Tra naturalezza e messa a fuoco

La nuova musica di Frank Ocean rischia più che mai di finire triturata da questo ingranaggio. Blonde è un album delicato, crepuscolare e pieno di dettagli che richiedono un ascolto più che mai attento e ripetuto. Non ci sono evidenti hit e le canzoni sembrano fluttuare su arrangiamenti trasparenti, quasi minimali. C’è un uso dello spazio e del vuoto interessantissimo in questa musica che è l’opposto dell’horror vacui di tante produzioni di oggi.

Nei momenti migliori, Solo, Pink + White, Seigfried (sic), sembra esserci un approccio quasi impressionistico alla musica soul, con piccole pennellate sparse che creano uno spazio sonoro ampio e arioso. In Blonde, Ocean si conferma un cantante originalissimo. Il suo stile scivola senza scossoni dal rap al canto soul più morbido. Il suo modo di cantare fa rivivere la sorpresa dei primi dischi di Mary J Blige, quando col suo stile ibrido tra rap e soul, si è guadagnata il titolo di “Queen of hip hop soul”. Non c’è manierismo, c’è la naturalezza dell’improvvisazione, prima, e la messa a fuoco molto cosciente di uno stile, poi.

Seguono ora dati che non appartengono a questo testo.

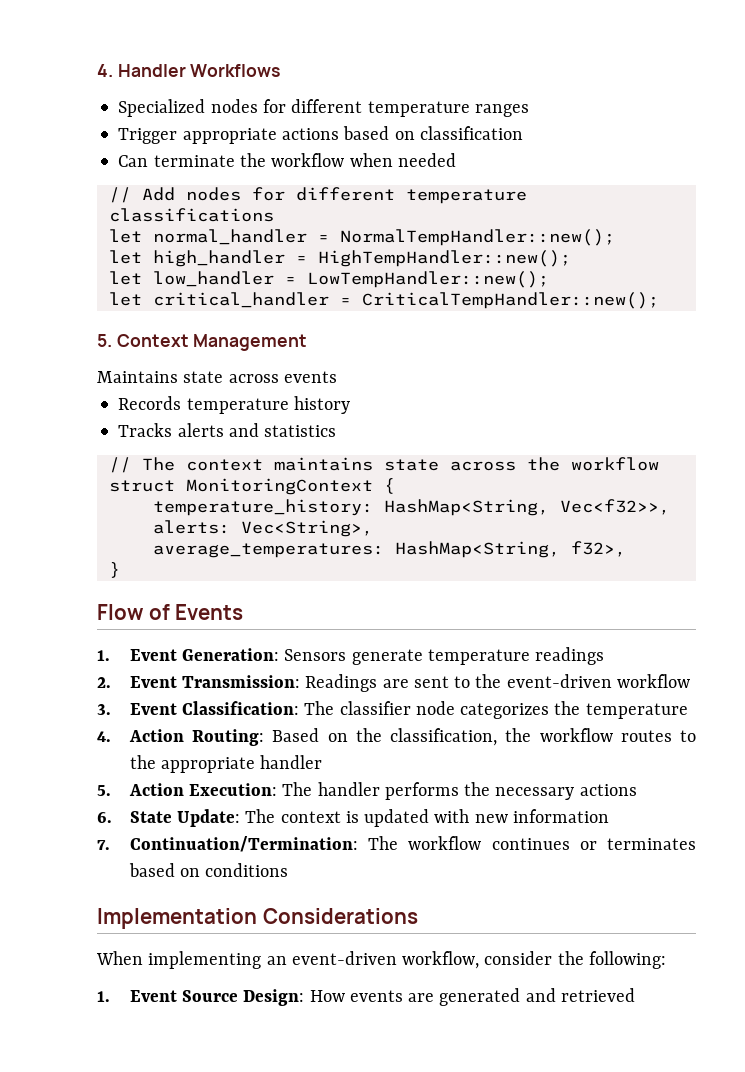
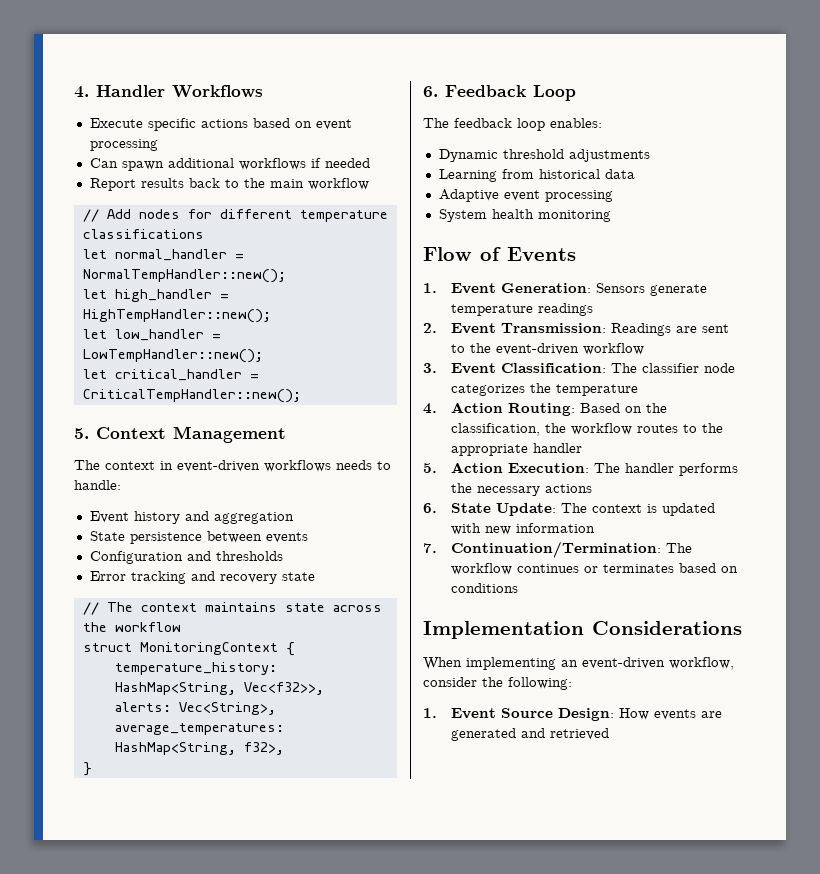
- Specialized nodes for different temperature ranges
- Trigger appropriate actions based on classification
+ Execute specific actions based on event processing
- Can terminate the workflow when needed
+ Can spawn additional workflows if needed
+ Report results back to the main workflow
- Maintains state across events
- Records temperature history
- Tracks alerts and statistics
+ The context in event-driven workflows needs to handle:
+ Event history and aggregation
+ State persistence between events
+ Configuration and thresholds
+ Error tracking and recovery state
+ 6. Feedback Loop
+ The feedback loop enables:
+ Dynamic threshold adjustments
+ Learning from historical data
+ Adaptive event processing
+ System health monitoring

Come tutti gli album pop di oggi, specialmente quelli afroamericani, anche Blonde è ossessionato dal tema dell’identità. Ma qui Ocean non si limita a raccontarsi narcisisticamente, ci invita a seguirlo in una ricerca di sé che è appena cominciata. Blonde, con tutti i suoi dubbi, la sua delicatezza, la sua incertezza, è lo ying dello yang ipersesessuato e iperpoliticizzato della Beyoncé di Lemonade.

È un peccato che un lavoro così delicato finisca schiacciato dall’inevitabile narrazione mediatica che gli si è condensata intorno. Blonde dimostra che gli album contano ancora. E contano ancora nonostante il modo in cui vengono promossi e raccontati per arrivare a noi.